Microsatellite mutation in the maternally/paternally transmitted D18S51 locus: Two cases of allele mismatch in the child

Abstract

Background We investigated 2 cases of paternity dispute with 17 autosomal short tandem repeats (STR), that indicated a mismatch to the maternally and paternally inherited allele at D18S51 locus in children under inquiry.
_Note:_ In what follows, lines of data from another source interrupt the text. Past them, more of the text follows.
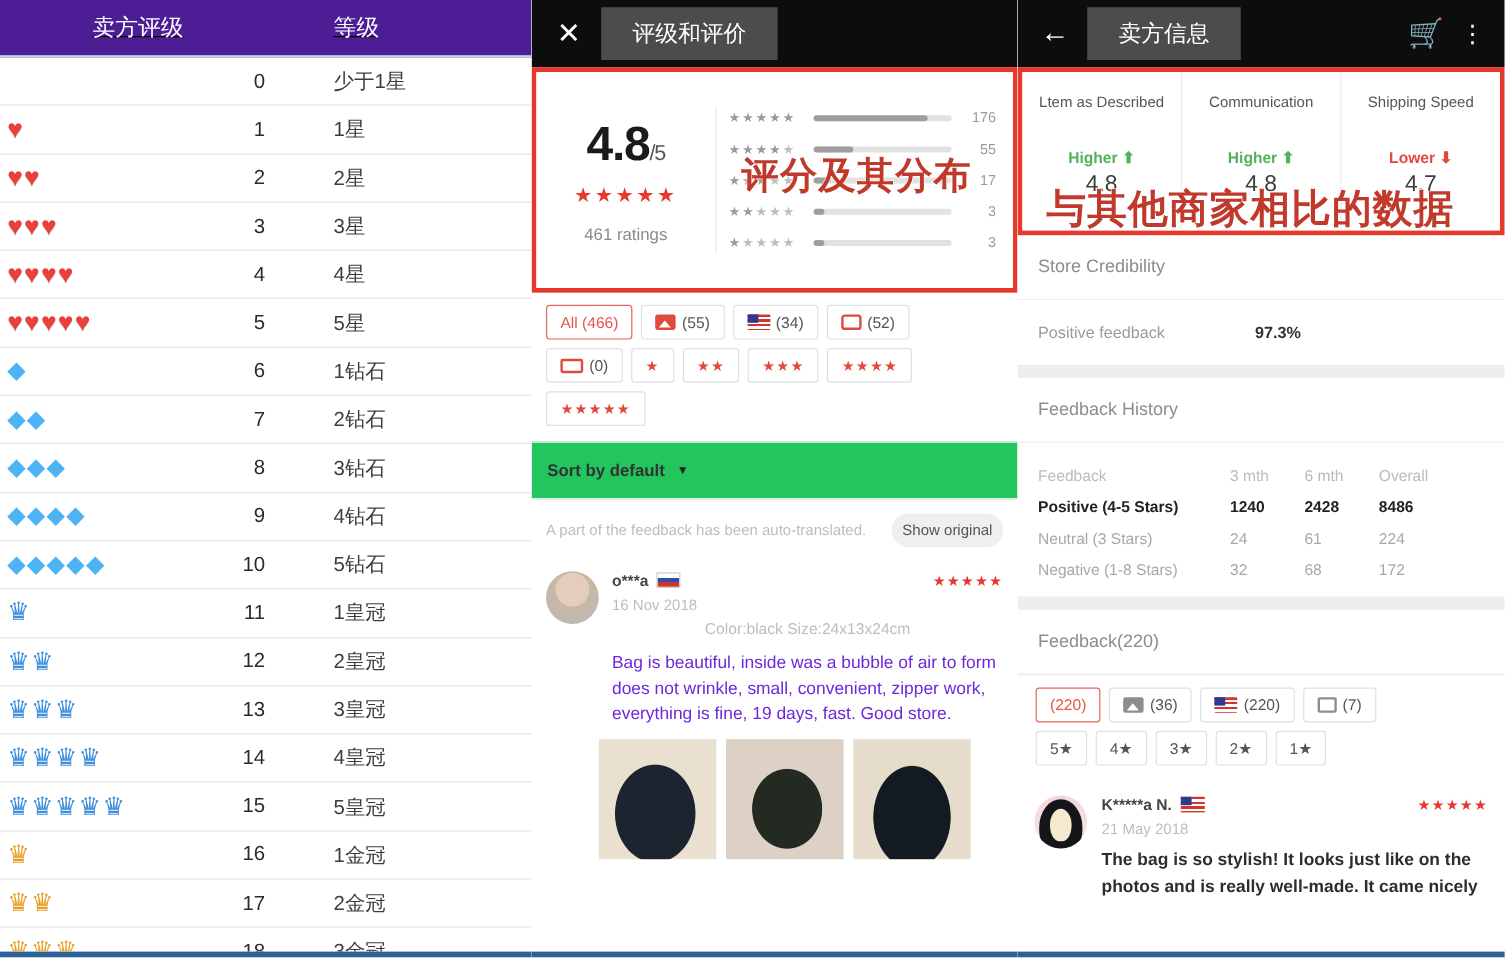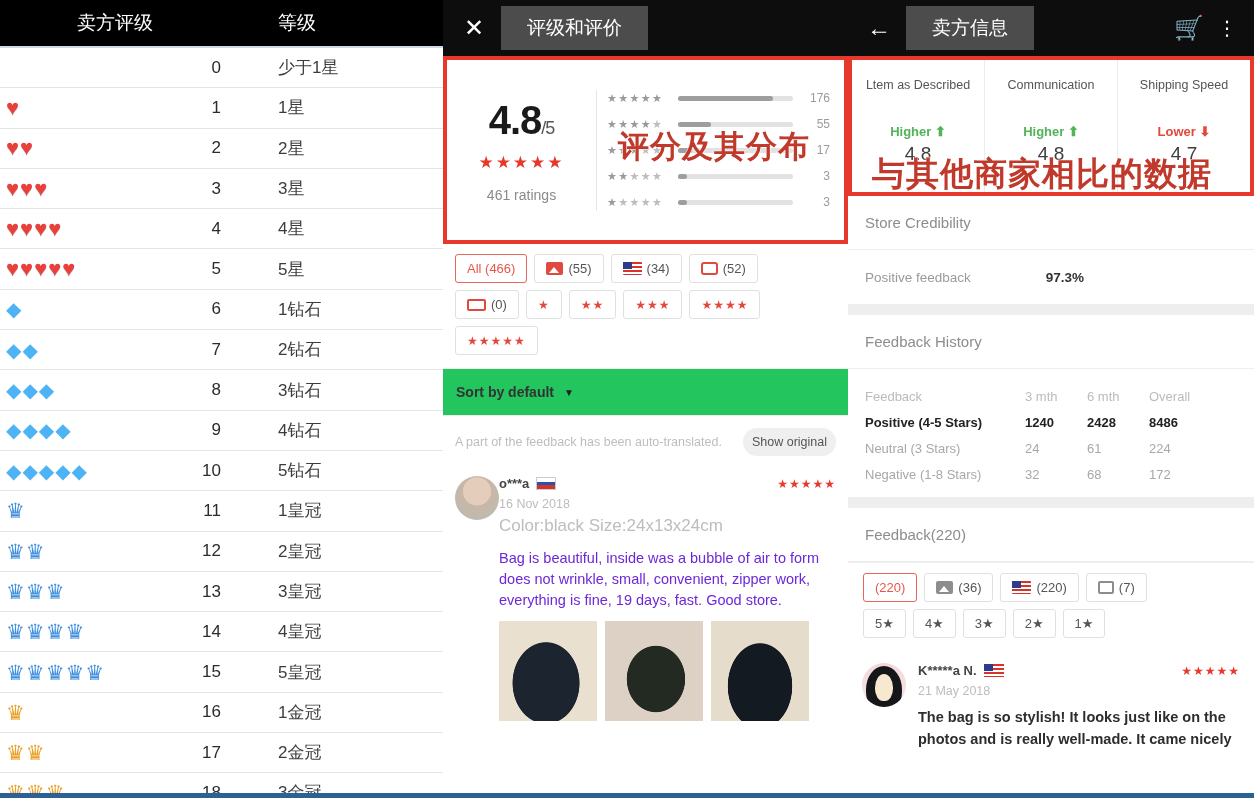"卖方评级" .tbl-head { background: #000000 -> #4c1d95 }
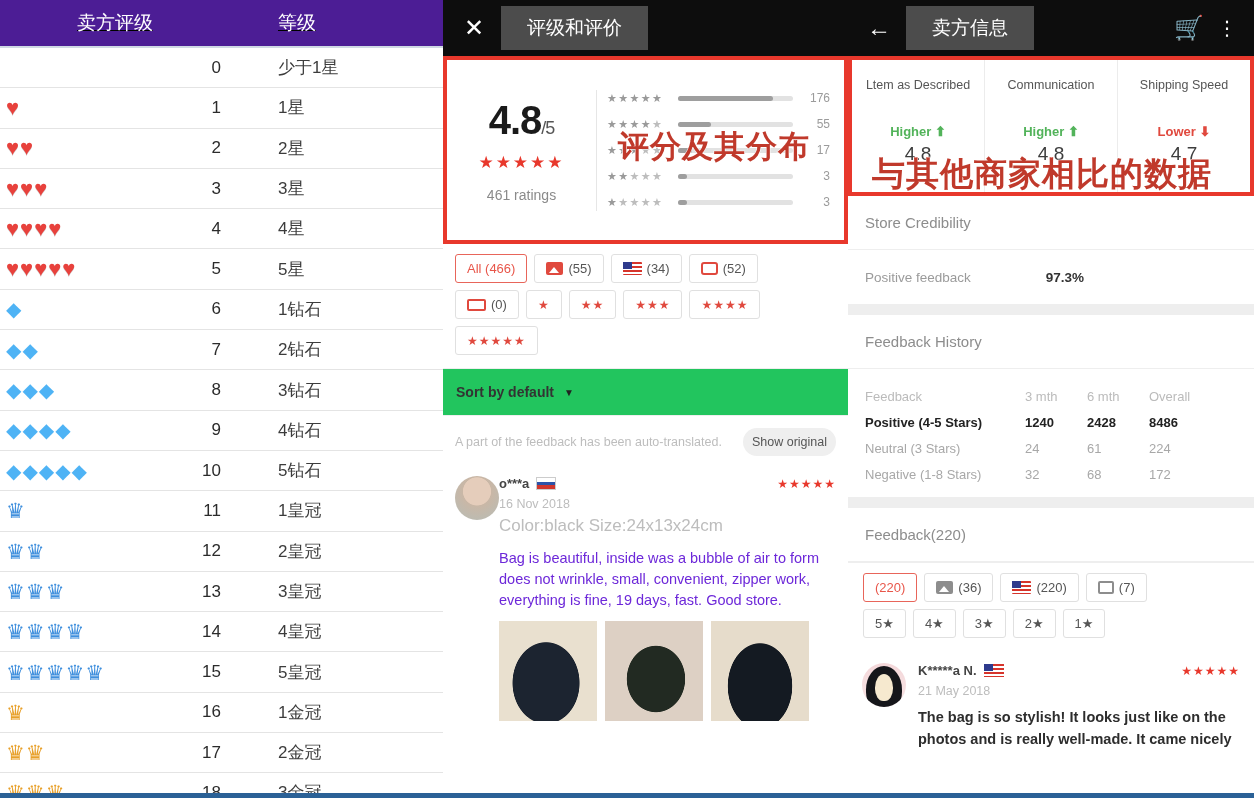"o***a" .review { gap: none -> 11px }
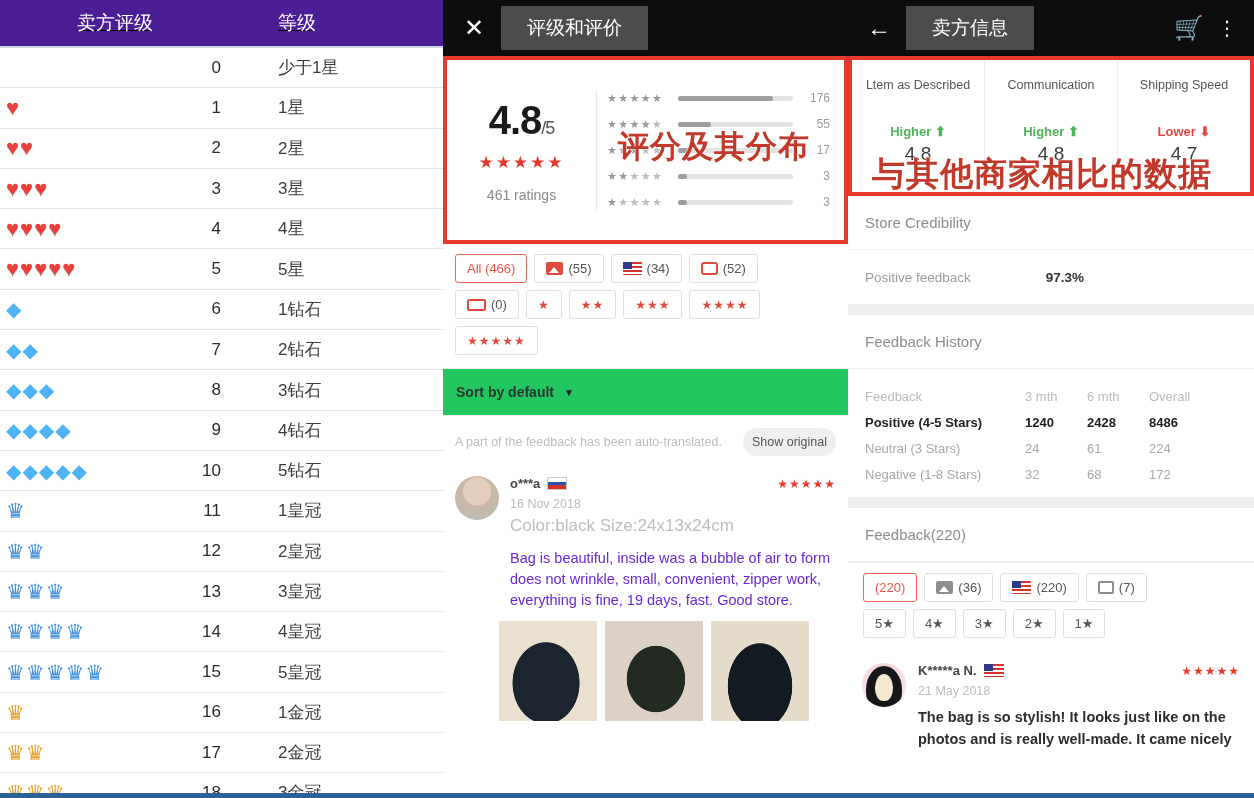"Color:black Size:24x13x24cm" .rv-meta { font-size: 17px -> 13px; text-align: none -> center }
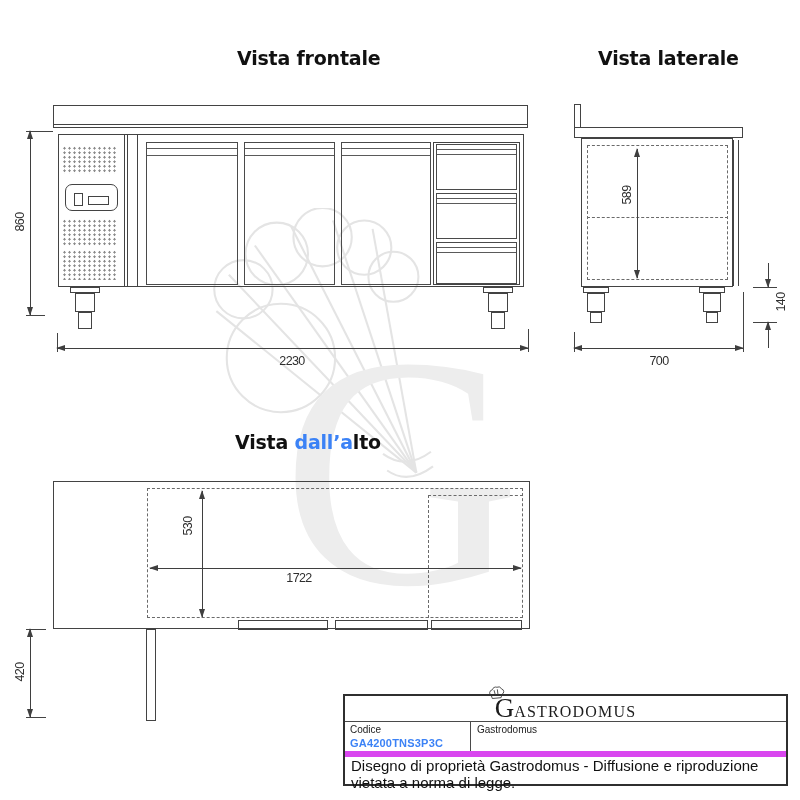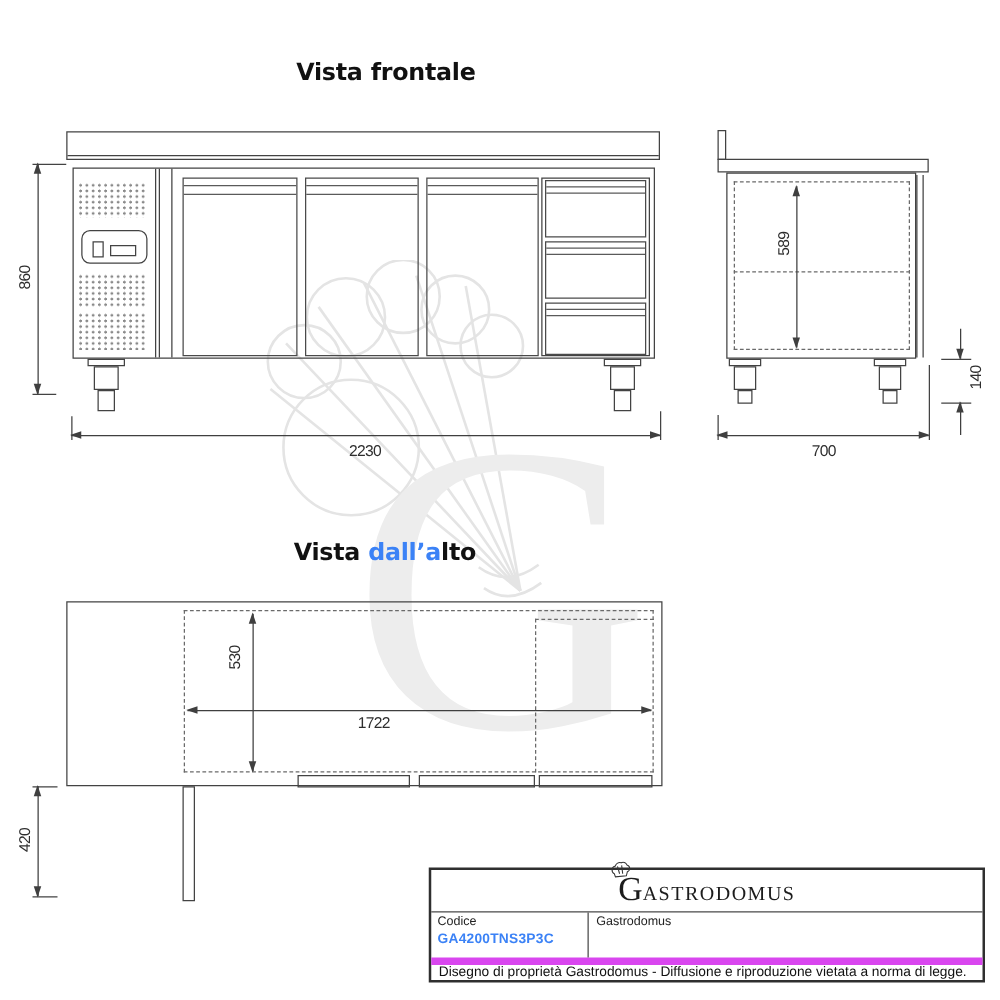"Vista laterale" div.vtitle { html: none -> <div>Vista laterale</div> }
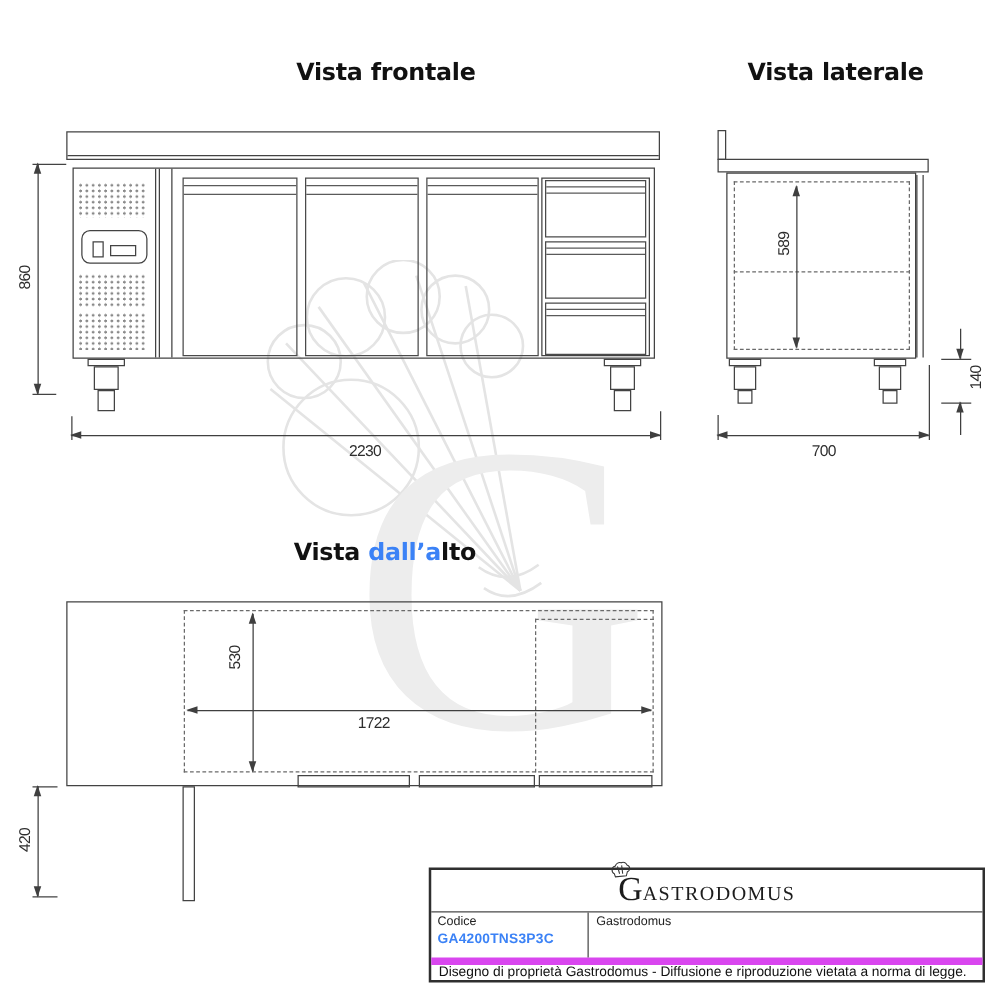"Disegno di proprietà Gastrodomus -" .tb-disc { font-size: 11px -> 15px }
Methods 17 autosomal and Y STR loci were analyzed using AmpF lSTR Identifiler, PowerPlex 16, AmpFℓSTR®Y-filer™ kits. The mitochondrial DNA hypervariable regions HV1 and HV2 and 6 STR markers on X chromosome were amplified and sequenced. Results In case M1, allelic representation in the mother, questioned child and suspected father was 14/19, 12/20 and 12/14 respectively. A complete match with the mother at 6 X STR loci and mitochondrial hypervariable regions was observed. In case F1, allelic representation was 13/14, 14/20 and 16/18 respectively. A complete match with the father at 17 Y chromosome STR loci was observed. D18S51 sequence analysis indicates the expansion of 1 repeat in M1 and 2 repeats in F1 leading to allele mismatch in the child. Conclusion The probability of maternity and paternity were 0.999999 and 0.999999 respectively. This is the first report of a maternally/paternally transmitted D18S51 mutations in the paternity DNA testing. These results conclusively determined that the mother and suspected father are the biological parents of the questioned children in both the cases.